At even the most basic level, experiencing such moments means to "let go of our selves." We have, in some small way, to "die to our selves." That is why compassion "works" to grow us spiritually. Compassion is the underpinning of the last great parable in Matthew 25. We can only feed the hungry, and visit the sick and the prisoners by letting go of a small part of ourselves, and sometimes, a great deal more. A small dying acts out and enables the greater dying. It is practice for being. It takes us out of ourselves.

These themes are also present in Alison's book Beyond Resentment (see note 3 at the link)  where he reflects that the people on the Emmaus road are met by a man who is dead. (The resurrection of Jesus is the resurrection of both his life and death.) Because he is dead there is no longer anything to resent. You will recall that I have said "we resent that which lessens us." In essence, resentment is another handle by which we hold onto our selves. It is a manifestation of "we" against "they," and, ultimately, not only a sign of separation from others, but a sign of our separation from God, and from the simply being which is eternal life.

The reason this section of his book grabbed my attention, apart from a stunning thought experiment involving a Louisiana prisoner who is dead, is that I am well schooled in resentment. I was one of the scapegoats in my school, and I hated it like hell. The diminishment of abuse is ultimately life threatening; I can see why kids sometimes suicide because of bullying. Long experience of the bottom of the pecking order, and then, of the resentment that came as I made a self that had some status despite the circumstances, makes me very wary of carrying my compassion across certain boundaries of diminishment.

The conundrum which tangles me up is this: how do I give my life away— let go of my self—  if I have to live it tomorrow? Not that I want this in any way, but if there is a hostage situation and someone must go with the perpetrator, and will probably die, and if it is down to me or a young person, it should be me. On paper anyway, I could do that.

But if I let you destroy me, how do I still front up to preach tomorrow? How do I get the hymns in on time? How will I be prepared for this meeting? Which is not even to mention the underlying fears of not being, of dying; I mean, where will this letting go stop?

But in the Eucharist, Alison seems to say, not only does Jesus surprise us by meeting us, but he begins the collapse of our selves that lets us enter into another being where we do not fear nonbeing because we know there is, in reality, no nonbeing.

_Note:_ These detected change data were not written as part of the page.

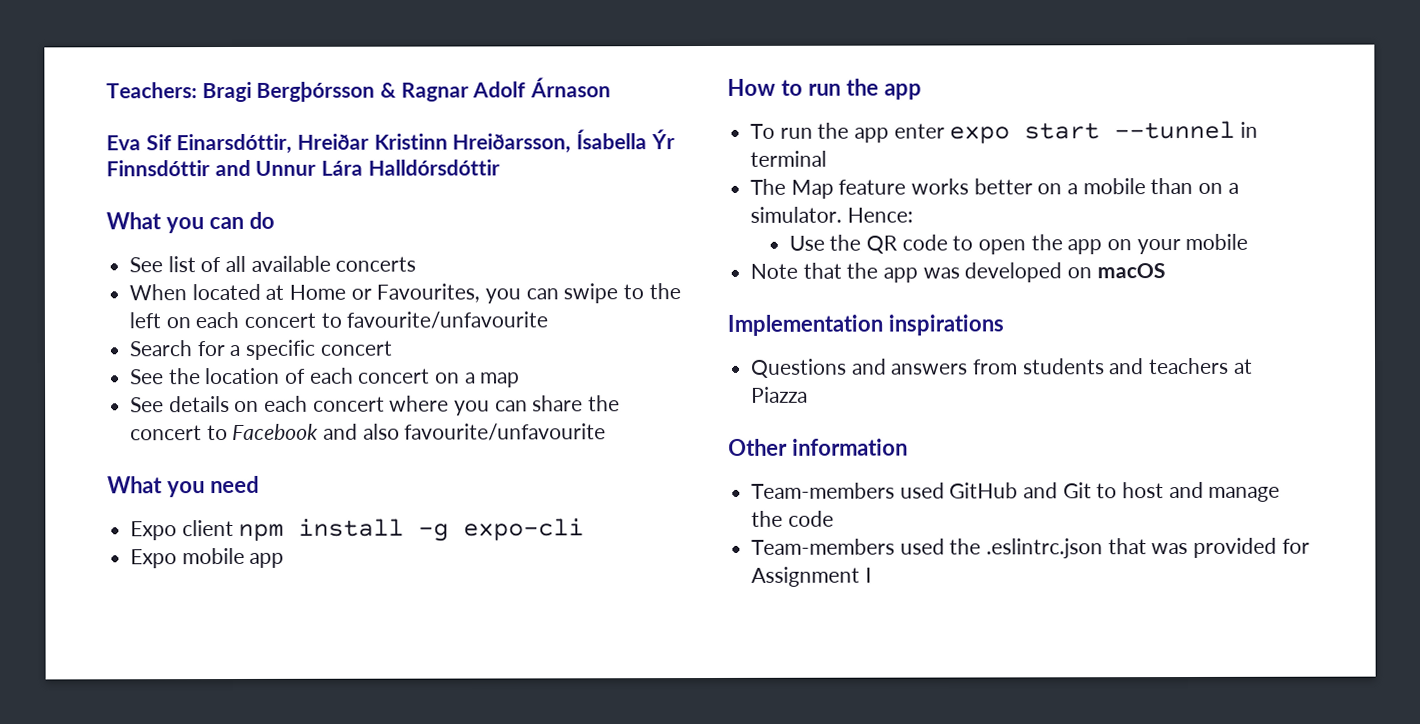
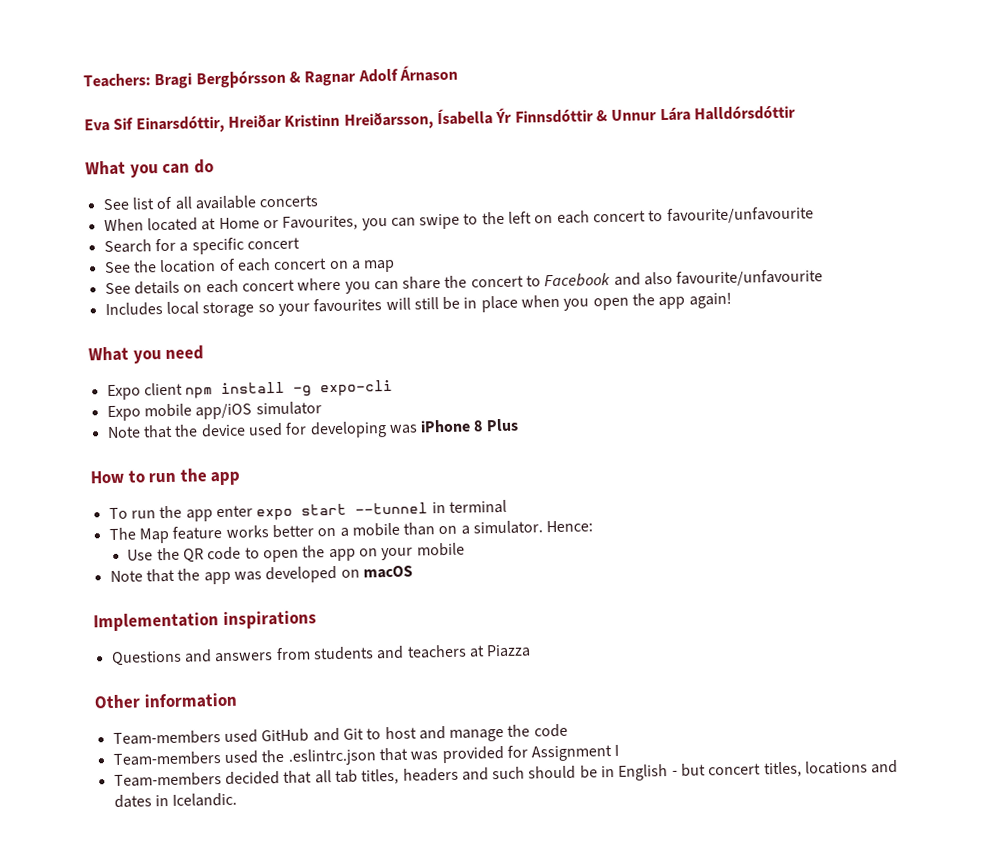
- Eva Sif Einarsdóttir, Hreiðar Kristinn Hreiðarsson, Ísabella Ýr Finnsdóttir and Unnur Lára Halldórsdóttir
+ Eva Sif Einarsdóttir, Hreiðar Kristinn Hreiðarsson, Ísabella Ýr Finnsdóttir & Unnur Lára Halldórsdóttir
+ Includes local storage so your favourites will still be in place when you open the app again!
- Expo mobile app
+ Expo mobile app/iOS simulator
+ Note that the device used for developing was iPhone 8 Plus
+ Team-members decided that all tab titles, headers and such should be in English - but concert titles, locations and dates in Icelandic.

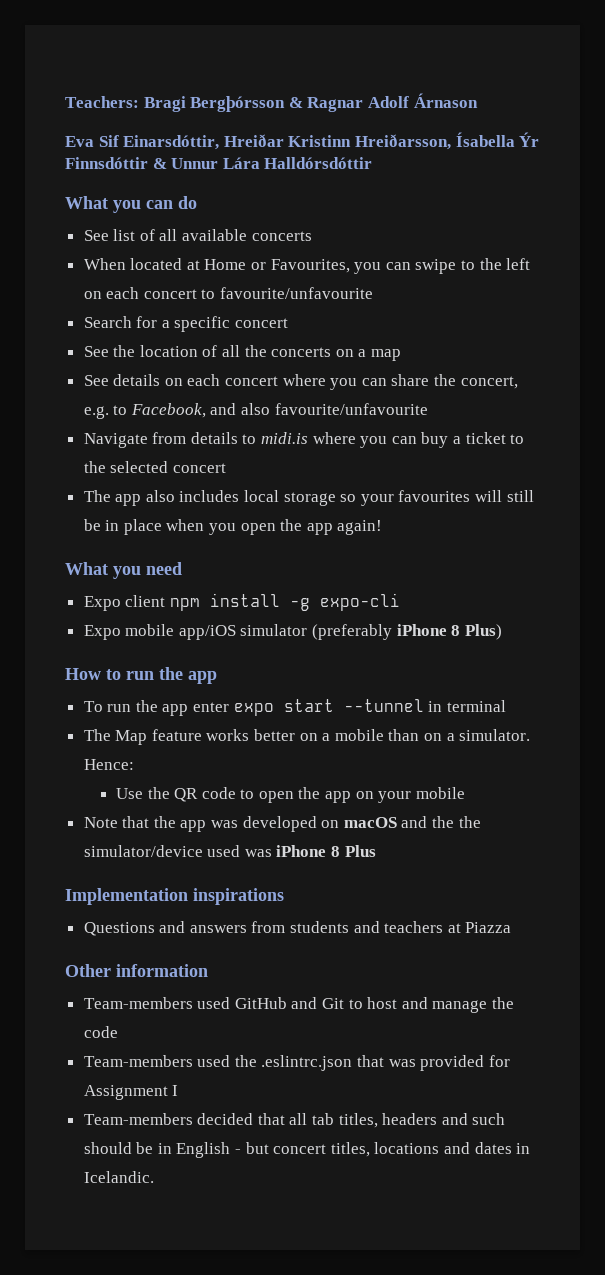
- See the location of each concert on a map
+ See the location of all the concerts on a map
- See details on each concert where you can share the concert to Facebook and also favourite/unfavourite
+ See details on each concert where you can share the concert, e.g. to Facebook, and also favourite/unfavourite
- Includes local storage so your favourites will still be in place when you open the app again!
+ Navigate from details to midi.is where you can buy a ticket to the selected concert
+ The app also includes local storage so your favourites will still be in place when you open the app again!
- Expo mobile app/iOS simulator
- Note that the device used for developing was iPhone 8 Plus
+ Expo mobile app/iOS simulator (preferably iPhone 8 Plus)
- Note that the app was developed on macOS
+ Note that the app was developed on macOS and the the simulator/device used was iPhone 8 Plus

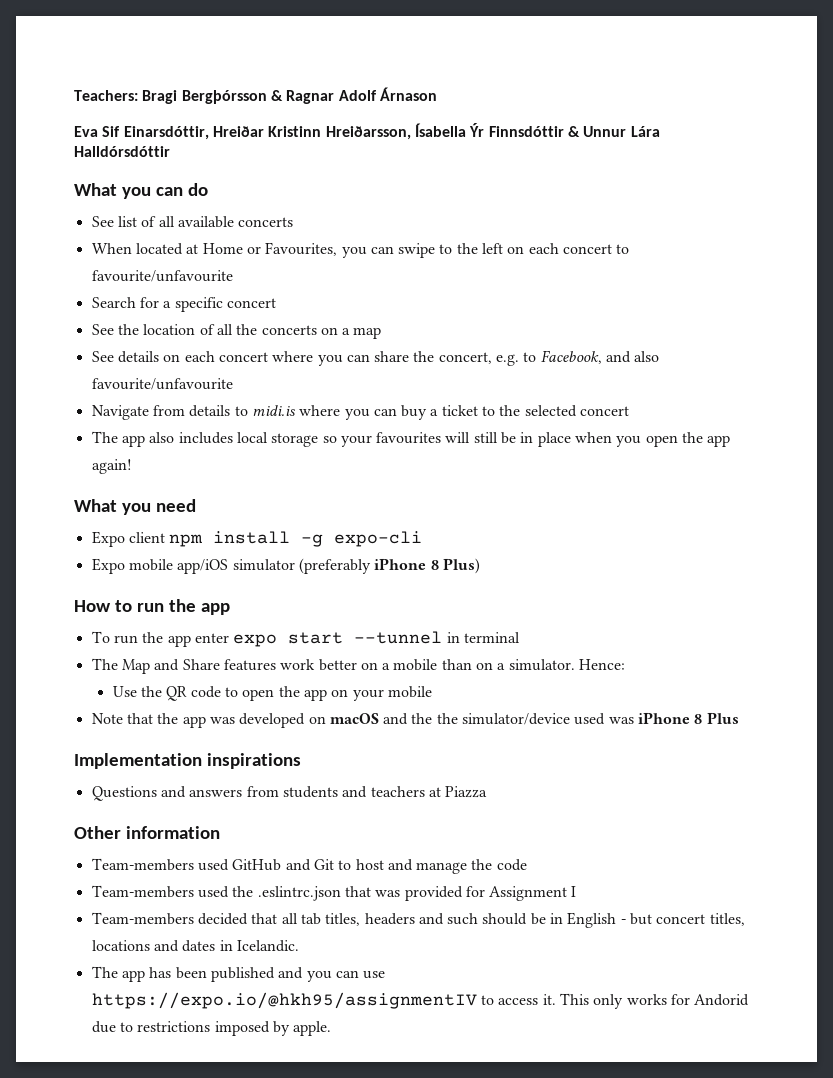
- The Map feature works better on a mobile than on a simulator.
+ The Map and Share features work better on a mobile than on a simulator.
+ The app has been published and you can use https://expo.io/@hkh95/assignmentIV to access it. This only works for Andorid due to restrictions imposed by apple.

We should have Eucharist more often!

I first saw this in a service where part of our thanksgiving was to bring thorny twigs of rose branch as a symbol of our lives and hurts and place them in a cauldron to which I then set fire. The power of that ritual was startling, primitive even. One of my congregants came forward— a strong, confident, well together high achiever, and I saw her clenching the twig, driving the thorns deep and deliberately into the palms of her hands before leaving them to be burned. Something in me was released at that moment, some reservation about the humanity of other people, some fear of them. I let go of some aloofness and superiority. I felt for her. My diminishment began.

Since then I carefully make eye contact with each person at Eucharist, as we remember that despite what we did to him, he returns, he still loves us, and he forgives us. I name each person; "Mary, the body of Christ, broken for you. Brother, his body, broken for you."

At one level this builds community and increases trust. It is easier to give to those whom we trust. At another level it lessens my resentment. I am less aloof. I am brought closer in the moment of vulnerability when I give bread or wine, or indeed, when it is given to me.

This giving and receiving does not diminish me. (The receiving is almost as important. We know that to receive puts us in people's debt, and we can resent that, too!) This giving and receiving frees me from resentment. It builds me up because it takes me out of myself into a moment of the eternal.

So the two on the road met Jesus in the teaching of the scripture and the breaking of the bread. But they were also practising for resurrection, that being dead to our self which changes everything, and lets us be lifted up to something else.